» **Stored data entries**:
>>>
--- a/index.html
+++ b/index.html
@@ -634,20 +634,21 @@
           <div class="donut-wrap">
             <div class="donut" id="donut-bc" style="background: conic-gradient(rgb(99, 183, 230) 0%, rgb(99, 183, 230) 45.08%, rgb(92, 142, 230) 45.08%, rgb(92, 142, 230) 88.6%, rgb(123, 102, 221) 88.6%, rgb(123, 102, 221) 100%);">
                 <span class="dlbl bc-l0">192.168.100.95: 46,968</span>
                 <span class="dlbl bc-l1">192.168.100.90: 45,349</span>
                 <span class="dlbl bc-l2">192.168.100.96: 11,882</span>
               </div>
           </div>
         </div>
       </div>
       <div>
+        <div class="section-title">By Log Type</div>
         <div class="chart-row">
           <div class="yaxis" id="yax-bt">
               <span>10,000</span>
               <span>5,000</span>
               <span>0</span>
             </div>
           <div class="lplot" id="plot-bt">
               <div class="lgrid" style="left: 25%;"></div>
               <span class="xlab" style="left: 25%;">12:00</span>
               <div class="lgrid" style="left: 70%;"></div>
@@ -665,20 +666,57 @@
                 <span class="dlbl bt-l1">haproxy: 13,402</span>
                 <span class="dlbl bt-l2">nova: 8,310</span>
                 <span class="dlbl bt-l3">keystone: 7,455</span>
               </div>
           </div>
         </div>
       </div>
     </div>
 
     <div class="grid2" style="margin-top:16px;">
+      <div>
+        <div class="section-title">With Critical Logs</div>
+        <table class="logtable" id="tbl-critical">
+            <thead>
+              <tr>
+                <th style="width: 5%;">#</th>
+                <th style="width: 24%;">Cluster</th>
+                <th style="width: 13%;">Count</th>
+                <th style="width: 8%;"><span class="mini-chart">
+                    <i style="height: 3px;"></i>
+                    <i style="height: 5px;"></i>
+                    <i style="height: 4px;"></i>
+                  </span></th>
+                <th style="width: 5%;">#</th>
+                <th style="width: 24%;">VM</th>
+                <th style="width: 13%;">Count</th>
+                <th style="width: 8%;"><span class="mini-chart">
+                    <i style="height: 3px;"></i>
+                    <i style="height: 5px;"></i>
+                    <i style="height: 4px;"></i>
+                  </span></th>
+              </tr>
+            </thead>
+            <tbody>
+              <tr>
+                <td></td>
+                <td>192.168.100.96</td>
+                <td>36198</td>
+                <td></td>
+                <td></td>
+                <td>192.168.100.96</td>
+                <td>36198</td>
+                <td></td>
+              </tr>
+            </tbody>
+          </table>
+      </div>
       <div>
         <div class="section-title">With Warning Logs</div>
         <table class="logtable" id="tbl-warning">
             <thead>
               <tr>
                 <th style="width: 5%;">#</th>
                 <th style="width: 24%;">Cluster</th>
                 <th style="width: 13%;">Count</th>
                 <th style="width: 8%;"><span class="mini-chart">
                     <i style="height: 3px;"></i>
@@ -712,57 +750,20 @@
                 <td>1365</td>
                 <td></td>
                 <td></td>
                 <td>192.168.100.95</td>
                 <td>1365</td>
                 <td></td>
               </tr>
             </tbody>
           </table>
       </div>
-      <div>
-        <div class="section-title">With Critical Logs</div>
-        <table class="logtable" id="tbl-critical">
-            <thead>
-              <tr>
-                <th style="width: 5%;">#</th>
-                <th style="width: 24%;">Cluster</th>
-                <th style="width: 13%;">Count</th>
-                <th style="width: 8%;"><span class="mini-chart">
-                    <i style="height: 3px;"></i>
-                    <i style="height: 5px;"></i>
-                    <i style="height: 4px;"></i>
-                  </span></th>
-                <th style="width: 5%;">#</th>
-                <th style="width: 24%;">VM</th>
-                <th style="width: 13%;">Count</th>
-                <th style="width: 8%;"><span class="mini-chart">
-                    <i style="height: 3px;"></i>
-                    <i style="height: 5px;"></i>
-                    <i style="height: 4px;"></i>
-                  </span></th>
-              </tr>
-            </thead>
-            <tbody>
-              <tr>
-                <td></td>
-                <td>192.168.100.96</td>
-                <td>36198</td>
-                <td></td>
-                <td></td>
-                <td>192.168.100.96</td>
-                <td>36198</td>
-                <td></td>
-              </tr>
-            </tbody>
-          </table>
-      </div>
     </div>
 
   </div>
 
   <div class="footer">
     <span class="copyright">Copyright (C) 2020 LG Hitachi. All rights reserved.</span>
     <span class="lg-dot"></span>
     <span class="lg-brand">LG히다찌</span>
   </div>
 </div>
<<<
» **Problem statement**:
Each line above is to be restated exactly.

» **Response below**:
--- a/index.html
+++ b/index.html
@@ -634,20 +634,21 @@
           <div class="donut-wrap">
             <div class="donut" id="donut-bc" style="background: conic-gradient(rgb(99, 183, 230) 0%, rgb(99, 183, 230) 45.08%, rgb(92, 142, 230) 45.08%, rgb(92, 142, 230) 88.6%, rgb(123, 102, 221) 88.6%, rgb(123, 102, 221) 100%);">
                 <span class="dlbl bc-l0">192.168.100.95: 46,968</span>
                 <span class="dlbl bc-l1">192.168.100.90: 45,349</span>
                 <span class="dlbl bc-l2">192.168.100.96: 11,882</span>
               </div>
           </div>
         </div>
       </div>
       <div>
+        <div class="section-title">By Log Type</div>
         <div class="chart-row">
           <div class="yaxis" id="yax-bt">
               <span>10,000</span>
               <span>5,000</span>
               <span>0</span>
             </div>
           <div class="lplot" id="plot-bt">
               <div class="lgrid" style="left: 25%;"></div>
               <span class="xlab" style="left: 25%;">12:00</span>
               <div class="lgrid" style="left: 70%;"></div>
@@ -665,20 +666,57 @@
                 <span class="dlbl bt-l1">haproxy: 13,402</span>
                 <span class="dlbl bt-l2">nova: 8,310</span>
                 <span class="dlbl bt-l3">keystone: 7,455</span>
               </div>
           </div>
         </div>
       </div>
     </div>
 
     <div class="grid2" style="margin-top:16px;">
+      <div>
+        <div class="section-title">With Critical Logs</div>
+        <table class="logtable" id="tbl-critical">
+            <thead>
+              <tr>
+                <th style="width: 5%;">#</th>
+                <th style="width: 24%;">Cluster</th>
+                <th style="width: 13%;">Count</th>
+                <th style="width: 8%;"><span class="mini-chart">
+                    <i style="height: 3px;"></i>
+                    <i style="height: 5px;"></i>
+                    <i style="height: 4px;"></i>
+                  </span></th>
+                <th style="width: 5%;">#</th>
+                <th style="width: 24%;">VM</th>
+                <th style="width: 13%;">Count</th>
+                <th style="width: 8%;"><span class="mini-chart">
+                    <i style="height: 3px;"></i>
+                    <i style="height: 5px;"></i>
+                    <i style="height: 4px;"></i>
+                  </span></th>
+              </tr>
+            </thead>
+            <tbody>
+              <tr>
+                <td></td>
+                <td>192.168.100.96</td>
+                <td>36198</td>
+                <td></td>
+                <td></td>
+                <td>192.168.100.96</td>
+                <td>36198</td>
+                <td></td>
+              </tr>
+            </tbody>
+          </table>
+      </div>
       <div>
         <div class="section-title">With Warning Logs</div>
         <table class="logtable" id="tbl-warning">
             <thead>
               <tr>
                 <th style="width: 5%;">#</th>
                 <th style="width: 24%;">Cluster</th>
                 <th style="width: 13%;">Count</th>
                 <th style="width: 8%;"><span class="mini-chart">
                     <i style="height: 3px;"></i>
@@ -712,57 +750,20 @@
                 <td>1365</td>
                 <td></td>
                 <td></td>
                 <td>192.168.100.95</td>
                 <td>1365</td>
                 <td></td>
               </tr>
             </tbody>
           </table>
       </div>
-      <div>
-        <div class="section-title">With Critical Logs</div>
-        <table class="logtable" id="tbl-critical">
-            <thead>
-              <tr>
-                <th style="width: 5%;">#</th>
-                <th style="width: 24%;">Cluster</th>
-                <th style="width: 13%;">Count</th>
-                <th style="width: 8%;"><span class="mini-chart">
-                    <i style="height: 3px;"></i>
-                    <i style="height: 5px;"></i>
-                    <i style="height: 4px;"></i>
-                  </span></th>
-                <th style="width: 5%;">#</th>
-                <th style="width: 24%;">VM</th>
-                <th style="width: 13%;">Count</th>
-                <th style="width: 8%;"><span class="mini-chart">
-                    <i style="height: 3px;"></i>
-                    <i style="height: 5px;"></i>
-                    <i style="height: 4px;"></i>
-                  </span></th>
-              </tr>
-            </thead>
-            <tbody>
-              <tr>
-                <td></td>
-                <td>192.168.100.96</td>
-                <td>36198</td>
-                <td></td>
-                <td></td>
-                <td>192.168.100.96</td>
-                <td>36198</td>
-                <td></td>
-              </tr>
-            </tbody>
-          </table>
-      </div>
     </div>
 
   </div>
 
   <div class="footer">
     <span class="copyright">Copyright (C) 2020 LG Hitachi. All rights reserved.</span>
     <span class="lg-dot"></span>
     <span class="lg-brand">LG히다찌</span>
   </div>
 </div>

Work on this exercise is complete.